-- INSTRUCTIONS FOR THE TASK --
Write out, without any change, the lines in the material below that run from the line with "subtotal: 525.00 -> 604.00" through the line with "total: 442.29 -> 521.29", both included.

-- SOURCE INFORMATION --
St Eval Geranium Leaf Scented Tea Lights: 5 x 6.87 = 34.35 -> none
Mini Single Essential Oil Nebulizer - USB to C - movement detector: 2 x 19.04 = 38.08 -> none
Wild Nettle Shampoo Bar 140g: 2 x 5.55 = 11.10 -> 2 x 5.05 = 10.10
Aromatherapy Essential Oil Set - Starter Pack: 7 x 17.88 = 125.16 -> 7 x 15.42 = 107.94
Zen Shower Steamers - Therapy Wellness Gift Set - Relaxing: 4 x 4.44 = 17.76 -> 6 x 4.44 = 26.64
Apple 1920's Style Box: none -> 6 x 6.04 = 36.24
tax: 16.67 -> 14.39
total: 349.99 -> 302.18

==

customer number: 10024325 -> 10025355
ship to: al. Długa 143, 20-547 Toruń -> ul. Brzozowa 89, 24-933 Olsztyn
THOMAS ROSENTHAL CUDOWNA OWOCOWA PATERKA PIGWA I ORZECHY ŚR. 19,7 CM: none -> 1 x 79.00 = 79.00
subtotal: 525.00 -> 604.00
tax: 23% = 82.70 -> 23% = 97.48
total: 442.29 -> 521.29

==

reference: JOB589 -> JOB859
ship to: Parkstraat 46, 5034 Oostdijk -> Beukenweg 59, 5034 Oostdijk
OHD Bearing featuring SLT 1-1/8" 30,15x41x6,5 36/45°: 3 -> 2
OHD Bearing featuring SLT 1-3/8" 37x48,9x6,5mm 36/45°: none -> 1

-- EXERCISE ANSWER --
subtotal: 525.00 -> 604.00
tax: 23% = 82.70 -> 23% = 97.48
total: 442.29 -> 521.29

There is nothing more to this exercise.